Like, we've seen pictures of Tess when she was younger and her hair was straight. Is she expecting us to believe she's been straighten her hair for practically her entire life? And she always has like one or two posts of her embracing her "natural texture" between dozens of posts of her with straight hair. She's not even fucking consistent about it.

Yeah, her "natural texture" is definitely straight. That kind of loose curl is what you get when you've had your hair twisted up in a messy bun and first let it down. Depending upon your hair, it may stay wavy like that--or look totally lank 15 minutes later (not that I'm bitter or anything).

Tess lies. That's just a given. She lies about the stupidest shit, just to get attention.

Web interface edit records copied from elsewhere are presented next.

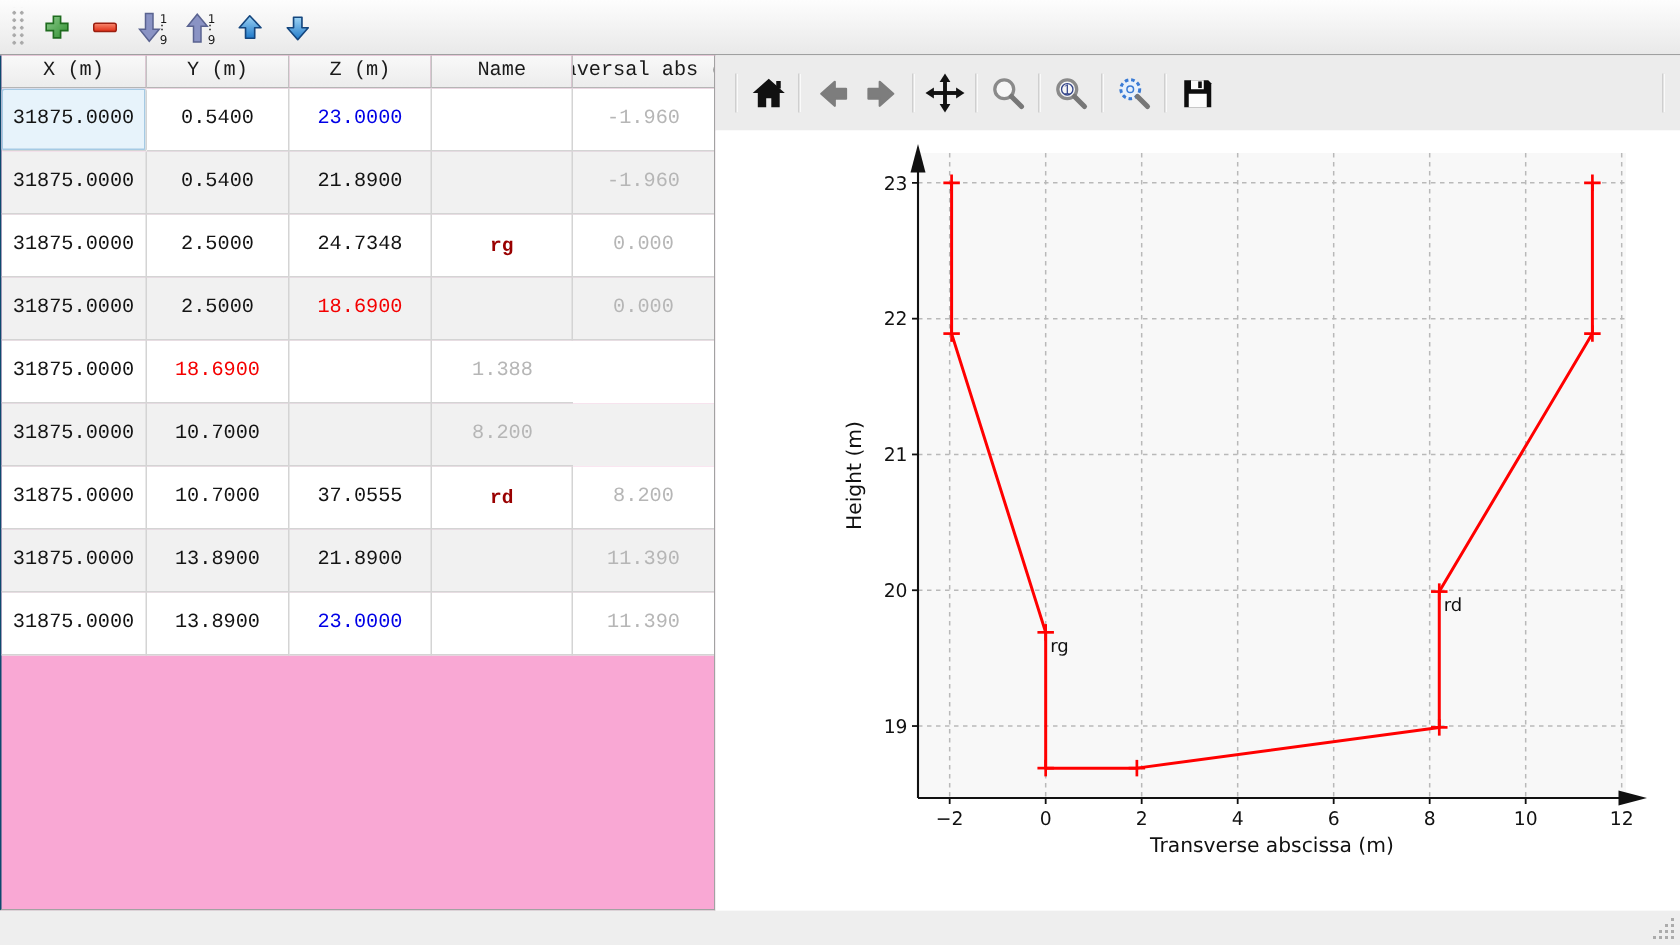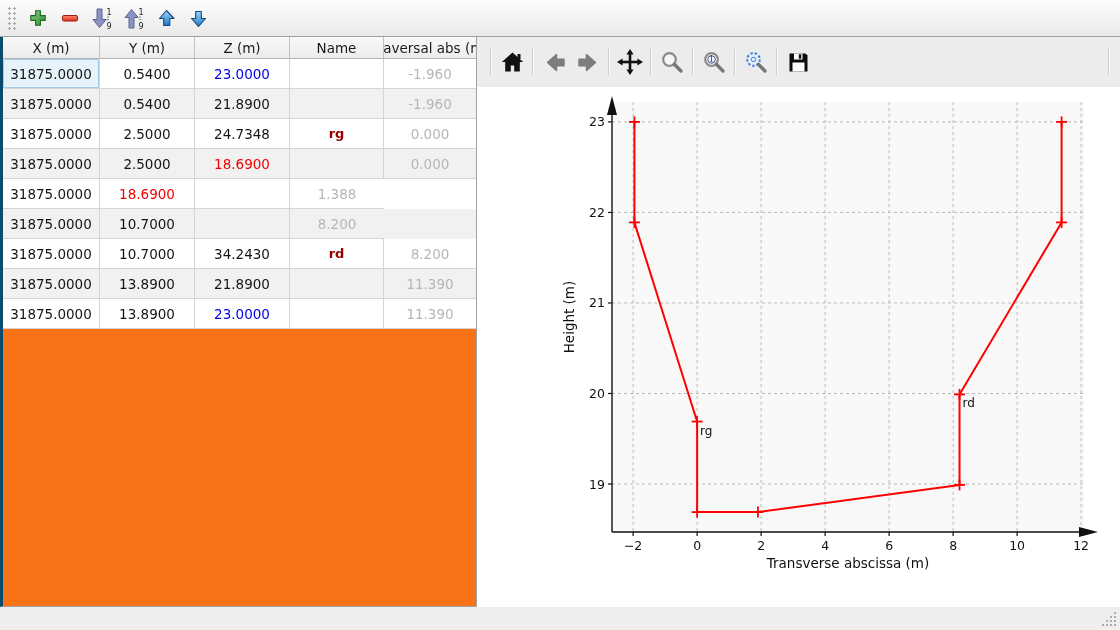--- a/index.html
+++ b/index.html
@@ -11,30 +11,30 @@
     background:linear-gradient(#fdfdfd,#e9e9e9);border-bottom:1px solid #9fa0a0;padding-left:4px;}
   .drag-handle{width:10px;height:26px;margin:0 6px 0 2px;
     background-image:radial-gradient(#a9a9a9 1px,transparent 1.2px);background-size:5px 5px;background-position:1px 1px;}
   .tb-btn{width:32px;height:30px;border:none;background:transparent;display:flex;
     align-items:center;justify-content:center;padding:0;}
 
   
   .content{flex:1 1 auto;display:flex;height:569px;}
 
   
-  .left-panel{width:477px;flex:0 0 477px;background:#f97316;box-sizing:border-box;
-    border-left:3px solid #0c4a6e;border-right:1px solid #a2a2a2;border-bottom:1px solid #a2a2a2;
-    overflow:hidden;display:flex;flex-direction:column;}
+  .left-panel{width:477px;flex:0 0 477px;background:#f9a8d4;box-sizing:border-box;
+    border-left:1px solid #0c4a6e;border-right:1px solid #a2a2a2;border-bottom:1px solid #a2a2a2;
+    overflow:hidden;display:flex;flex-direction:column;font-family:Liberation Mono, monospace;}
   .thead{display:grid;grid-template-columns:97px 95px 95px 94px 1fr;height:22px;flex:0 0 22px;}
   .th{background:linear-gradient(#f9f9f9,#ececec);border-right:1px solid #c2c2c2;border-bottom:1px solid #b5b5b5;
     font-size:13.5px;color:#1a1a1a;display:flex;align-items:center;justify-content:center;
     white-space:nowrap;overflow:hidden;box-sizing:border-box;}
   .th:last-child{border-right:none;}
   .tbody{flex:1 1 auto;}
-  .tr{display:grid;grid-template-columns:97px 95px 95px 94px 1fr;height:30px;background:#fff;}
+  .tr{display:grid;grid-template-columns:97px 95px 95px 94px 1fr;height:42px;background:#fff;}
   .tr.alt{background:#f1f1f1;}
   .td{border-right:1px solid #d4d4d4;border-bottom:1px solid #d4d4d4;box-sizing:border-box;
     font-size:13.5px;color:#141414;display:flex;align-items:center;justify-content:center;
     white-space:nowrap;overflow:hidden;}
   .td:last-child{border-right:none;}
   .td.z-blue{color:var(--z-blue,#0000e6);text-align:center;}
   .td.z-red{color:var(--z-red,#f40000);text-align:center;}
   .td.col-name{color:var(--name-red,#990000);font-weight:bold;font-size:13px;}
   .td.col-abs{color:var(--abs-gray,#b6b6b6);}
   .td.selected{background:#e7f3fb;box-shadow:inset 0 0 0 1px #a5cae4;border-radius:2px;}
@@ -185,21 +185,21 @@
           </div>
           <div class="tr alt">
             <div class="td col-x">31875.0000</div>
             <div class="td col-y">10.7000</div>
             <div class="td col-name"></div>
             <div class="td col-abs">8.200</div>
           </div>
           <div class="tr">
             <div class="td col-x">31875.0000</div>
             <div class="td col-y">10.7000</div>
-            <div class="td col-z z-black">34.2430</div>
+            <div class="td col-z z-black">37.0555</div>
             <div class="td col-name">rd</div>
             <div class="td col-abs">8.200</div>
           </div>
           <div class="tr alt">
             <div class="td col-x">31875.0000</div>
             <div class="td col-y">13.8900</div>
             <div class="td col-z z-black">21.8900</div>
             <div class="td col-name"></div>
             <div class="td col-abs">11.390</div>
           </div>

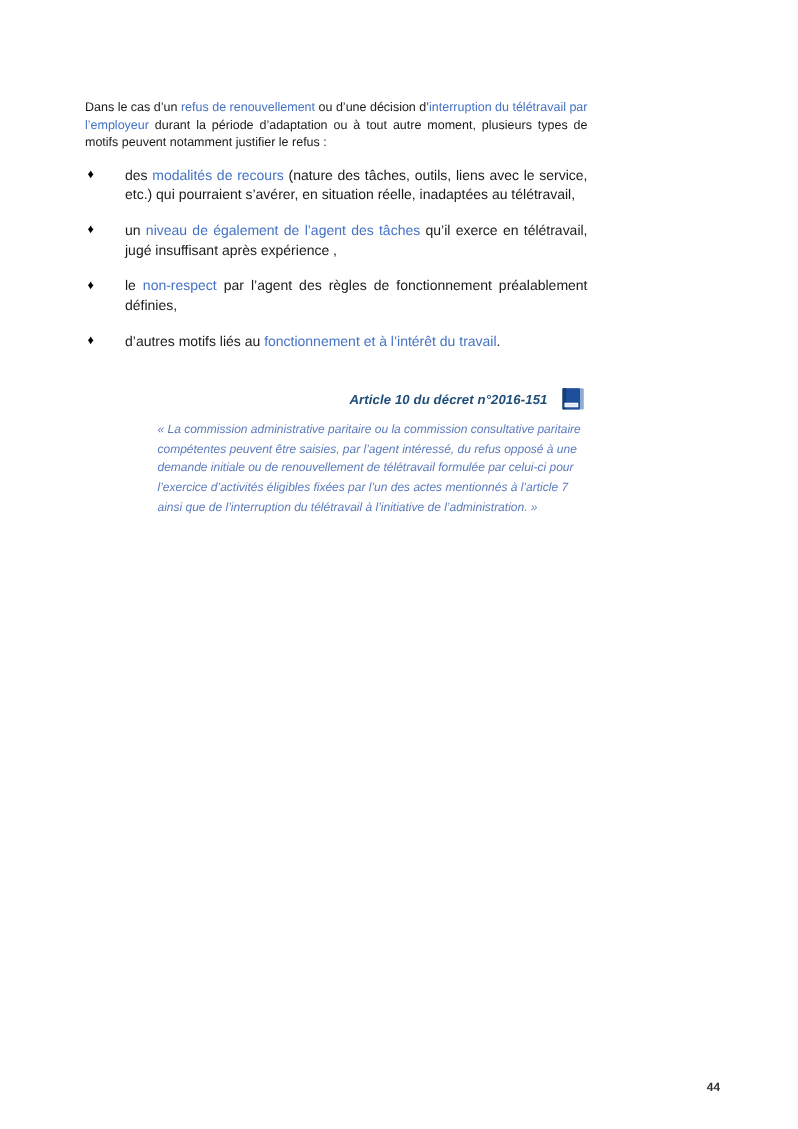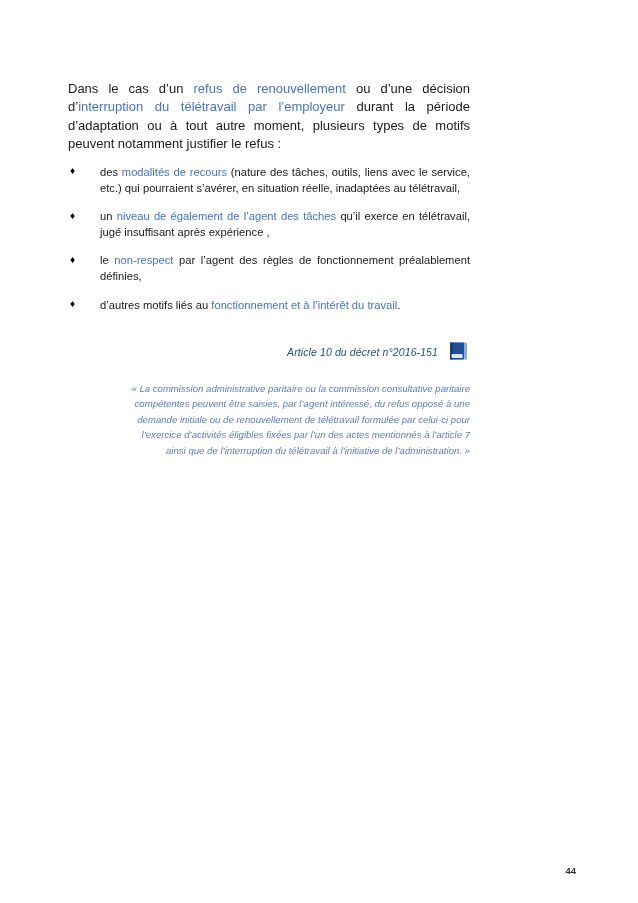--- a/index.html
+++ b/index.html
@@ -20,21 +20,21 @@
   }
   .content {
     position: absolute;
     left: 68px;
     top: 80px;
     width: 402px;
   }
 
   
   .para {
-    font-size: 13px;
+    font-size: 10px;
     line-height: 1.42;
     text-align: justify;
     color: #1a1a1a;
     margin: 0;
   }
   .para-intro { margin-bottom: 11px; }
 
   .hl { color: #4472c4; }
 
   
@@ -65,40 +65,39 @@
   
   .article-ref {
     display: flex;
     align-items: center;
     justify-content: flex-end;
     margin-top: 27px;
     gap: 10px;
   }
   .article-ref-text {
     font-size: 10.5px;
-    font-weight: normal;
+    font-weight: bold;
     font-style: italic;
     color: #1f4e79;
     letter-spacing: 0.1px;
   }
   .book-icon {
     position: relative;
     width: 22px;
     height: 22px;
     flex: 0 0 auto;
   }
 
   
   .quote {
-    margin-top: 18px;
+    margin-top: 5px;
     margin-left: 58px;
     font-size: 9.6px;
     font-style: italic;
     line-height: 1.62;
-    text-align: right;
     color: #5b7bbd;
   }
 
   
   .para-closing {
     margin-top: 46px;
   }
 
   
   .page-number {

At every family reunion, there's always going to be the one child--usually around 8-10 years old, and more than likely a girl--who goes around telling absolute whoppers in order to get attention from the grown-ups and impress the other kids. Most will outgrow it eventually--usually after at least one humiliating episode where they get called on it--but Tess is still that fucking kid.
 
...how is it natural texture if it takes a load of products and techniques to achieve??? Am I just a retard?
Also for Tess specifically, it's not natural texture if it's fried and dyed to hell and back. Words mean nothing anymore and I hate it here.
It’s not. It’s considered heatless curls. Next she will be saying the freckles she draws on over top the globs of makeup are real.